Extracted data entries
* * * * *

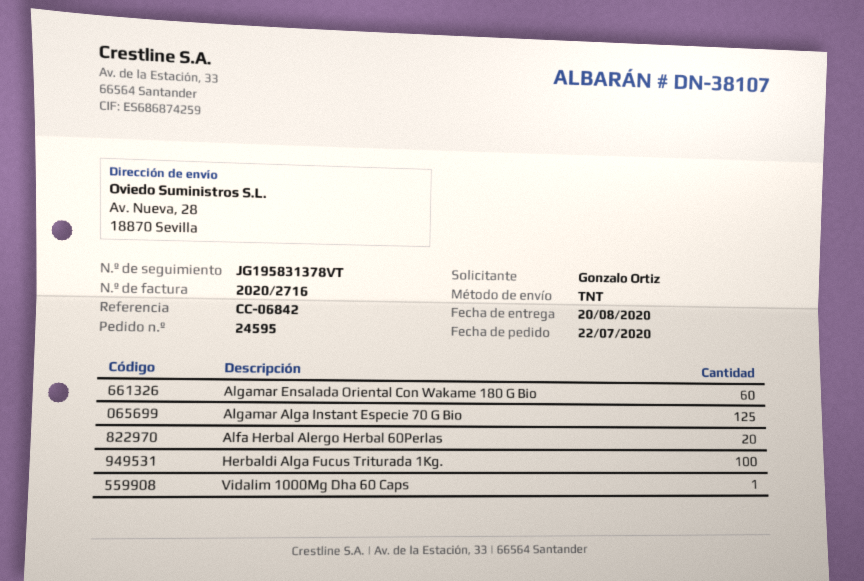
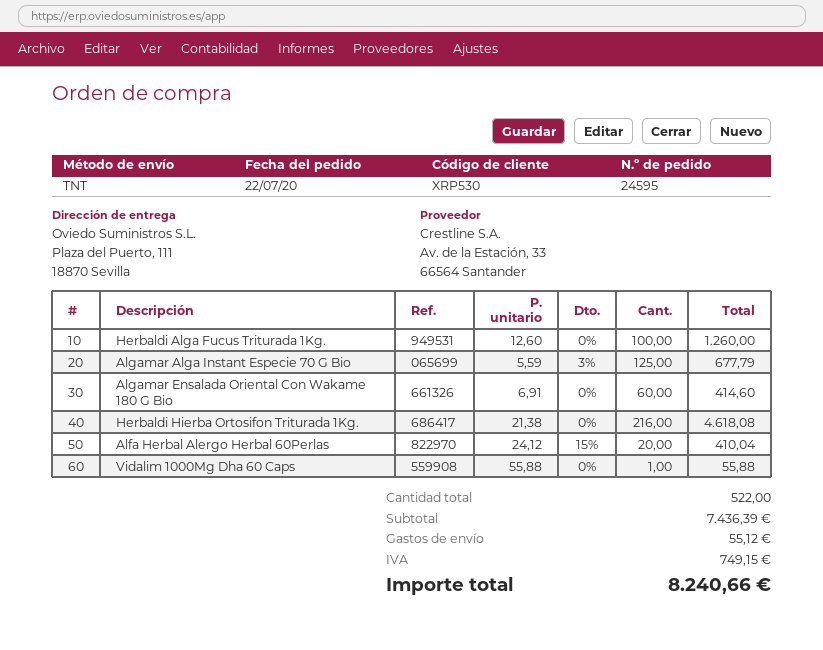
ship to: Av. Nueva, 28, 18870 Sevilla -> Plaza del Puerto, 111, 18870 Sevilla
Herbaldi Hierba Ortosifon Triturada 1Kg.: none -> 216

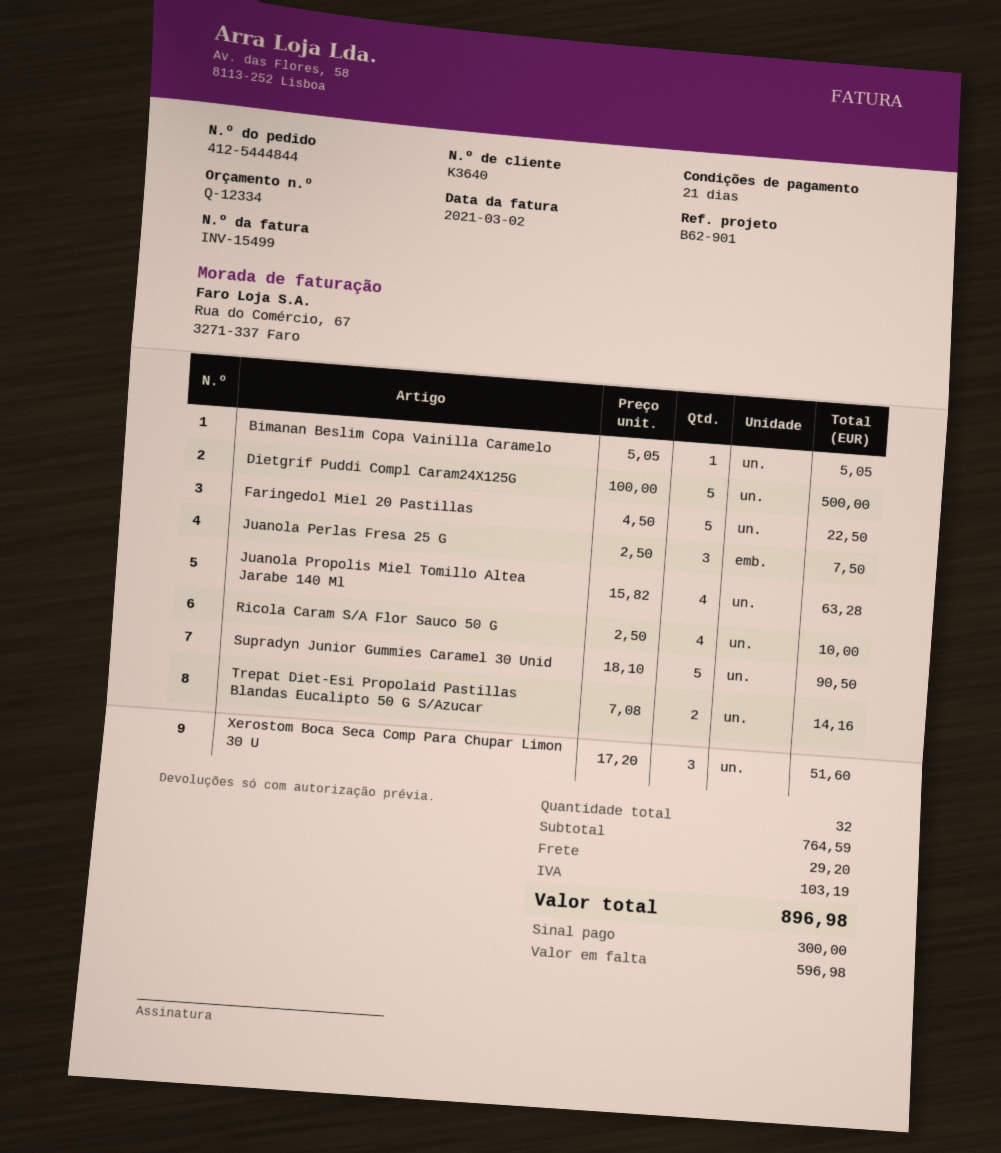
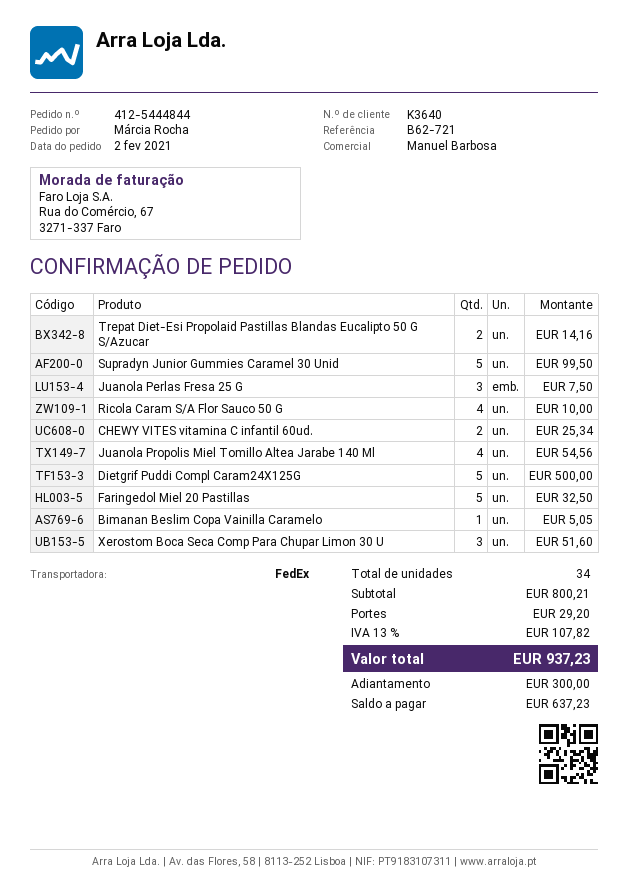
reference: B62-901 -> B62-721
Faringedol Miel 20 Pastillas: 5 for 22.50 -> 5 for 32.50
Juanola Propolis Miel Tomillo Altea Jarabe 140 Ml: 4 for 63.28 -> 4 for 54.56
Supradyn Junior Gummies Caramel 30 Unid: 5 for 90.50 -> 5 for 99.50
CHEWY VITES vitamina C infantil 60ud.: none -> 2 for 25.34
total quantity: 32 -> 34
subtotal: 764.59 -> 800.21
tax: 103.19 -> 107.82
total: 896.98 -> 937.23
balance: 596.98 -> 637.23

* * * * *

Without the pictures, please output every record exactly.

• **Written response**:
ship to: Av. Nueva, 28, 18870 Sevilla -> Plaza del Puerto, 111, 18870 Sevilla
Herbaldi Hierba Ortosifon Triturada 1Kg.: none -> 216

reference: B62-901 -> B62-721
Faringedol Miel 20 Pastillas: 5 for 22.50 -> 5 for 32.50
Juanola Propolis Miel Tomillo Altea Jarabe 140 Ml: 4 for 63.28 -> 4 for 54.56
Supradyn Junior Gummies Caramel 30 Unid: 5 for 90.50 -> 5 for 99.50
CHEWY VITES vitamina C infantil 60ud.: none -> 2 for 25.34
total quantity: 32 -> 34
subtotal: 764.59 -> 800.21
tax: 103.19 -> 107.82
total: 896.98 -> 937.23
balance: 596.98 -> 637.23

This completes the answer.